> **TASK INSTRUCTIONS**: Among the entries below, tally each line in which the word "This" is found, then state the tally alone.

> **SUPPLIED RECORDS**:

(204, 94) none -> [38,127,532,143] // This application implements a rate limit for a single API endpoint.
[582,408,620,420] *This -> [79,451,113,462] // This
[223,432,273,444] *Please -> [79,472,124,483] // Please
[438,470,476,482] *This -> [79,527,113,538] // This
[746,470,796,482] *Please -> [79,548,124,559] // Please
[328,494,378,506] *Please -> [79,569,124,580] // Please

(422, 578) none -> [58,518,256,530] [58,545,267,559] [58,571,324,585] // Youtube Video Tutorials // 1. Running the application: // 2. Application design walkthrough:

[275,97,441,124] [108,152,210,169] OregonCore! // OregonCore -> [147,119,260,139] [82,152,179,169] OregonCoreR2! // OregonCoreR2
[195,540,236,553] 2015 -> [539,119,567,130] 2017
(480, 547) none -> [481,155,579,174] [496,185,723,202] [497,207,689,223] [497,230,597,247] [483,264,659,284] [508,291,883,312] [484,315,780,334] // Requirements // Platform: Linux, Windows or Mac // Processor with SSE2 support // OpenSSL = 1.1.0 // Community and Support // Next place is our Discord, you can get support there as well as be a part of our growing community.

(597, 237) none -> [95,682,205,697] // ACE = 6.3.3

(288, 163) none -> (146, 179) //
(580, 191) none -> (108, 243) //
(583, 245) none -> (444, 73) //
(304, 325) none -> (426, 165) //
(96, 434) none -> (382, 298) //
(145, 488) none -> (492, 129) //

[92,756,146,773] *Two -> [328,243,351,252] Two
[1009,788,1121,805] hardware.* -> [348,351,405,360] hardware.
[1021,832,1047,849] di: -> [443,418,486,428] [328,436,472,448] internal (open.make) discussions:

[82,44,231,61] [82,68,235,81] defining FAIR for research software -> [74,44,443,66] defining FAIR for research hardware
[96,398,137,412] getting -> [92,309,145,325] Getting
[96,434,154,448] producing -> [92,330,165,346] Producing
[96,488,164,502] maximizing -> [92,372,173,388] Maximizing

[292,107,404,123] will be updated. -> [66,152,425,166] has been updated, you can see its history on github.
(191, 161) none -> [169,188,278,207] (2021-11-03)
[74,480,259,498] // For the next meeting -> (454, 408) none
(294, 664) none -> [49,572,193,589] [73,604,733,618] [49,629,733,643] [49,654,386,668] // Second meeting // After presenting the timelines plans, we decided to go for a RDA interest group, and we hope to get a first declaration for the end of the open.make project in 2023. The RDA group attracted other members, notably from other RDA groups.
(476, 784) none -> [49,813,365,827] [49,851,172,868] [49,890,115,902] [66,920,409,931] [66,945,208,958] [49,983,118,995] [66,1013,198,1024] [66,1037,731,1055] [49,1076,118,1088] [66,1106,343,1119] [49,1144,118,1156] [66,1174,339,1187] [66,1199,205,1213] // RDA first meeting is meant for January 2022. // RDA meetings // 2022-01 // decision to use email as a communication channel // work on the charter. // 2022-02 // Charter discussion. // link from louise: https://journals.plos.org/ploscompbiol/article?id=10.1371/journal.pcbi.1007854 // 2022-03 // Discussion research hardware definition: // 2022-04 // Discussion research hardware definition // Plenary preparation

> **ANSWER FOR THE TASK**: 3